For more on this topic, see "What if compliance.tf goes down?" in the advocacy guide.


Token Management for Teams

When setting up compliance.tf for a team, consider how tokens are managed:

  • One token per team or service account — recommended for CI/CD pipelines. A single token shared across team workspaces simplifies rotation and revocation.
  • One token per engineer — useful for local development. Each engineer generates their own token via terraform login.
  • Token rotation — CI tokens created from the Access Tokens page are valid until revoked. Rotate tokens on a regular cadence (quarterly recommended) by creating a new token, updating your CI secrets, and revoking the old token.
  • Revocation — If a token is compromised, revoke it immediately from the Access Tokens page. Generate a new token and update all pipelines that use the revoked token.

Air-Gapped Environments

Compliance.tf modules are served from a cloud-hosted registry. Air-gapped environments without internet access cannot download modules directly.

What is possible:

  • Module pre-downloading — Run terraform init in a network-connected environment, then copy the .terraform/modules/ directory into the air-gapped environment. Subsequent plan and apply runs work offline.
  • Private registry mirroring — Set up a Terraform network mirror or filesystem mirror that contains compliance.tf modules. Terraform supports filesystem mirrors and network mirrors for this use case.
  • Registry proxying — Deploy an internal proxy that forwards module requests to the compliance.tf registry from a controlled network boundary.

To set up any of these options, contact us to discuss your environment requirements.


Troubleshooting

Common errors and fixes

Error: Failed to query available provider packages

The token is not set or the hostname in the variable name does not match your module source. Verify:

  • The TF_TOKEN_* variable is available in the step that runs terraform init
  • The hostname in the variable name matches your module source exactly (e.g., soc2.compliance.tf becomes TF_TOKEN_soc2_compliance_tf)

401 Unauthorized

The token is invalid or expired.

  • CI tokens created from the Access Tokens page do not expire unless revoked. Verify the token has not been revoked.
  • If you used terraform login to generate the token, it expires after 1 day. Use a long-lived CI token instead.
  • Check that the full token value was copied (tokens start with ctf_).

403 Forbidden

The token is valid but your subscription does not include the requested framework.
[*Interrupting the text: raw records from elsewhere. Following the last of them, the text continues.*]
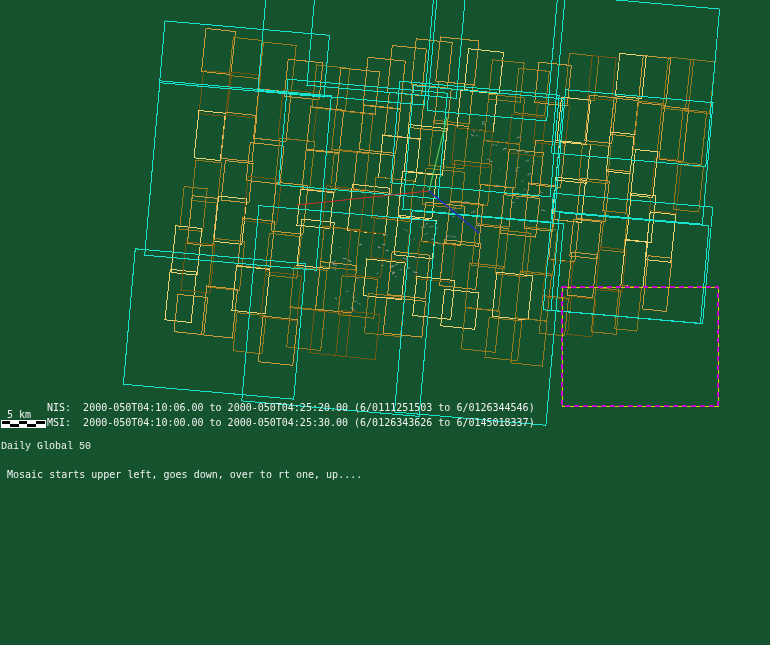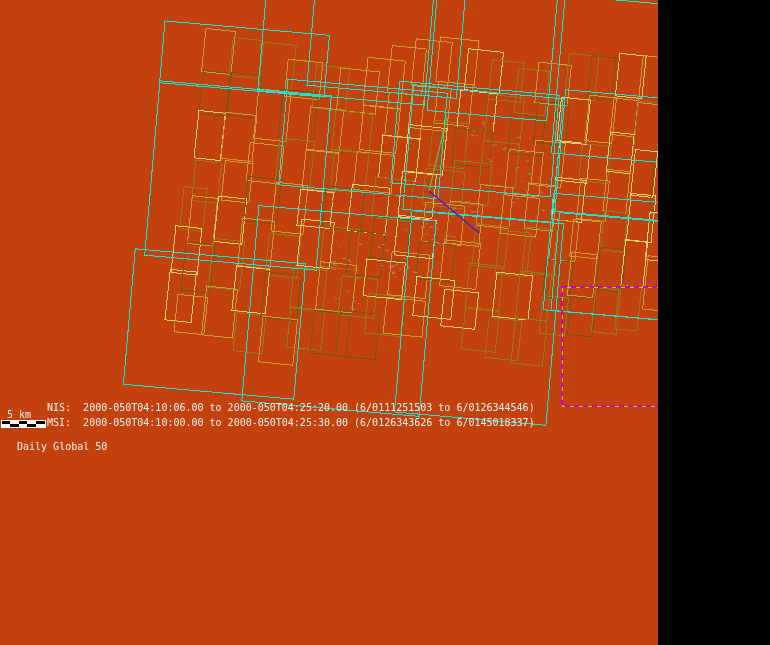"5 km" .screen { background: #c2410c -> #14532d; width: 658px -> 770px }
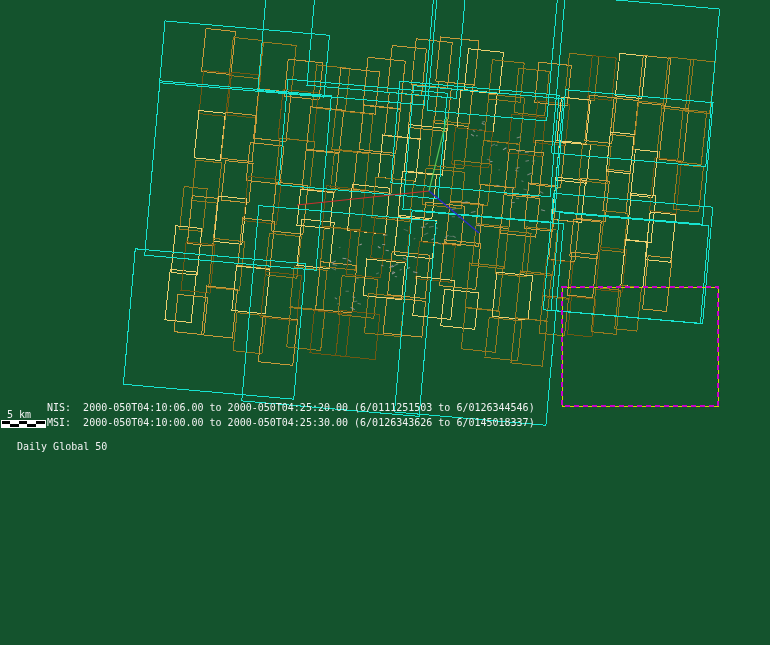"Daily Global 50" .title-line { font-family: none -> Liberation Mono, monospace; left: 17px -> 1px }
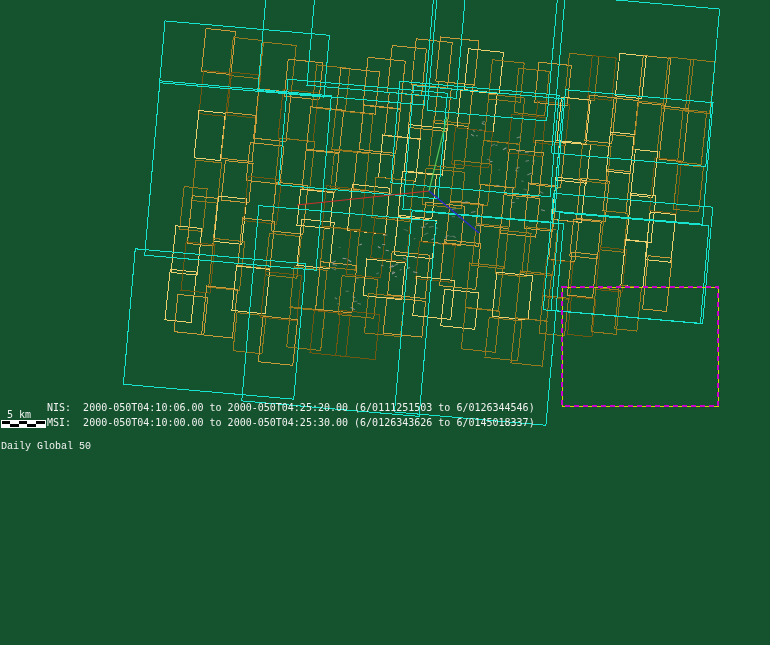"Mosaic starts upper left, goes" div.txt { html: none -> <div>Mosaic starts upper left, goes down, over to rt one, up....</div> }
  • Check your subscription at app.compliance.tf to confirm the framework endpoint is included.
  • If you are using a framework-specific endpoint like hipaa.compliance.tf, confirm your subscription covers HIPAA.

Variable name conversion mistakes

The most common mistake is getting the TF_TOKEN_* variable name wrong. The conversion rule:

  1. Start with the registry hostname: soc2.compliance.tf
  2. Replace every dot with an underscore: soc2_compliance_tf
  3. Add the TF_TOKEN_ prefix: TF_TOKEN_soc2_compliance_tf

Double-check that you have not used dashes, uppercase letters, or extra characters.


.netrc not working

.netrc is used with the HTTPS URL format, not the Registry format. If your module source looks like source = "soc2.compliance.tf/..." (no https:// prefix), you need TF_TOKEN_* or .terraformrc credentials, not .netrc.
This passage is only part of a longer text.